• THE TASK:
This task is to restate all of the entries exactly.
***** LISTED ENTRIES *****
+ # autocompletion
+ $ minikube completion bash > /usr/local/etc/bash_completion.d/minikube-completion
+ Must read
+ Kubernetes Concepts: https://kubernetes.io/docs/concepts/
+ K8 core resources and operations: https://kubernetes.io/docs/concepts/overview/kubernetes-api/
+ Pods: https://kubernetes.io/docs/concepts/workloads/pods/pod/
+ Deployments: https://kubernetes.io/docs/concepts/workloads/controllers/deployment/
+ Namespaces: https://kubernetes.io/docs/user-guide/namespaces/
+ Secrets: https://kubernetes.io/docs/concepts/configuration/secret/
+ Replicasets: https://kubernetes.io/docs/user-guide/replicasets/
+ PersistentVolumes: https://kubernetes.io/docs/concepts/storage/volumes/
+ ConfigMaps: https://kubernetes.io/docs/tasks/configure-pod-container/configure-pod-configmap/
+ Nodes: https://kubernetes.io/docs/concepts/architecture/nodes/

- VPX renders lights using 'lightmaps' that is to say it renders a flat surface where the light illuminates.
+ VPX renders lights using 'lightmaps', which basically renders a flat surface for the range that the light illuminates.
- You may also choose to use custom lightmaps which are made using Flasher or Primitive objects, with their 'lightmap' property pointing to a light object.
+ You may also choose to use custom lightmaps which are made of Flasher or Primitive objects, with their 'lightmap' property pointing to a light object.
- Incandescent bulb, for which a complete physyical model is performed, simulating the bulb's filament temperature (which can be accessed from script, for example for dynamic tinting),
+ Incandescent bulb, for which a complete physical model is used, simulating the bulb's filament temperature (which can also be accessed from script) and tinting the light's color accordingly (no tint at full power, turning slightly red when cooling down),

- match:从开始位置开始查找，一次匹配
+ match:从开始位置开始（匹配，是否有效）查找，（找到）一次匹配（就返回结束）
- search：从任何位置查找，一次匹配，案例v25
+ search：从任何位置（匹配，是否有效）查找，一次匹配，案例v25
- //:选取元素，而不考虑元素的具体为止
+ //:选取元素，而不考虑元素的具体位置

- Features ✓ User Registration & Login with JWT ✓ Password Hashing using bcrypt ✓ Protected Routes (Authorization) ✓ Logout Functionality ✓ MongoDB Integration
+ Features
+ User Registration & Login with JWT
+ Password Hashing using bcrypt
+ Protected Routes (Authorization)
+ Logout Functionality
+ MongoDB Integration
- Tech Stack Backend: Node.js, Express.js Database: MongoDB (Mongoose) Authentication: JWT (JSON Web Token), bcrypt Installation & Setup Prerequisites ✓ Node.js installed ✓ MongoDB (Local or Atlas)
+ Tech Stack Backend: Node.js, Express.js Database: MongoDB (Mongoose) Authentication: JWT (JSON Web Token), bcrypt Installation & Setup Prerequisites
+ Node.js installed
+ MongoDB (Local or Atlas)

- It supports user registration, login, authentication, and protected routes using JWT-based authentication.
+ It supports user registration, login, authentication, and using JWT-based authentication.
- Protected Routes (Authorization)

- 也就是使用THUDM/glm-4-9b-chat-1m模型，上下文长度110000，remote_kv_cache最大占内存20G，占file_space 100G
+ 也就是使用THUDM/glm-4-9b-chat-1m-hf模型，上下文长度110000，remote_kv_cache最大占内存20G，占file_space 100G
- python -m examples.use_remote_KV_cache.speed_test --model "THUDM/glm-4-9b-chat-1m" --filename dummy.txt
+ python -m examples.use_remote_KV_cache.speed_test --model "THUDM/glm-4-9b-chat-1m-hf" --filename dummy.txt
*****
• SOLUTION FOR THIS TASK:
+ # autocompletion
+ $ minikube completion bash > /usr/local/etc/bash_completion.d/minikube-completion
+ Must read
+ Kubernetes Concepts: https://kubernetes.io/docs/concepts/
+ K8 core resources and operations: https://kubernetes.io/docs/concepts/overview/kubernetes-api/
+ Pods: https://kubernetes.io/docs/concepts/workloads/pods/pod/
+ Deployments: https://kubernetes.io/docs/concepts/workloads/controllers/deployment/
+ Namespaces: https://kubernetes.io/docs/user-guide/namespaces/
+ Secrets: https://kubernetes.io/docs/concepts/configuration/secret/
+ Replicasets: https://kubernetes.io/docs/user-guide/replicasets/
+ PersistentVolumes: https://kubernetes.io/docs/concepts/storage/volumes/
+ ConfigMaps: https://kubernetes.io/docs/tasks/configure-pod-container/configure-pod-configmap/
+ Nodes: https://kubernetes.io/docs/concepts/architecture/nodes/

- VPX renders lights using 'lightmaps' that is to say it renders a flat surface where the light illuminates.
+ VPX renders lights using 'lightmaps', which basically renders a flat surface for the range that the light illuminates.
- You may also choose to use custom lightmaps which are made using Flasher or Primitive objects, with their 'lightmap' property pointing to a light object.
+ You may also choose to use custom lightmaps which are made of Flasher or Primitive objects, with their 'lightmap' property pointing to a light object.
- Incandescent bulb, for which a complete physyical model is performed, simulating the bulb's filament temperature (which can be accessed from script, for example for dynamic tinting),
+ Incandescent bulb, for which a complete physical model is used, simulating the bulb's filament temperature (which can also be accessed from script) and tinting the light's color accordingly (no tint at full power, turning slightly red when cooling down),

- match:从开始位置开始查找，一次匹配
+ match:从开始位置开始（匹配，是否有效）查找，（找到）一次匹配（就返回结束）
- search：从任何位置查找，一次匹配，案例v25
+ search：从任何位置（匹配，是否有效）查找，一次匹配，案例v25
- //:选取元素，而不考虑元素的具体为止
+ //:选取元素，而不考虑元素的具体位置

- Features ✓ User Registration & Login with JWT ✓ Password Hashing using bcrypt ✓ Protected Routes (Authorization) ✓ Logout Functionality ✓ MongoDB Integration
+ Features
+ User Registration & Login with JWT
+ Password Hashing using bcrypt
+ Protected Routes (Authorization)
+ Logout Functionality
+ MongoDB Integration
- Tech Stack Backend: Node.js, Express.js Database: MongoDB (Mongoose) Authentication: JWT (JSON Web Token), bcrypt Installation & Setup Prerequisites ✓ Node.js installed ✓ MongoDB (Local or Atlas)
+ Tech Stack Backend: Node.js, Express.js Database: MongoDB (Mongoose) Authentication: JWT (JSON Web Token), bcrypt Installation & Setup Prerequisites
+ Node.js installed
+ MongoDB (Local or Atlas)

- It supports user registration, login, authentication, and protected routes using JWT-based authentication.
+ It supports user registration, login, authentication, and using JWT-based authentication.
- Protected Routes (Authorization)

- 也就是使用THUDM/glm-4-9b-chat-1m模型，上下文长度110000，remote_kv_cache最大占内存20G，占file_space 100G
+ 也就是使用THUDM/glm-4-9b-chat-1m-hf模型，上下文长度110000，remote_kv_cache最大占内存20G，占file_space 100G
- python -m examples.use_remote_KV_cache.speed_test --model "THUDM/glm-4-9b-chat-1m" --filename dummy.txt
+ python -m examples.use_remote_KV_cache.speed_test --model "THUDM/glm-4-9b-chat-1m-hf" --filename dummy.txt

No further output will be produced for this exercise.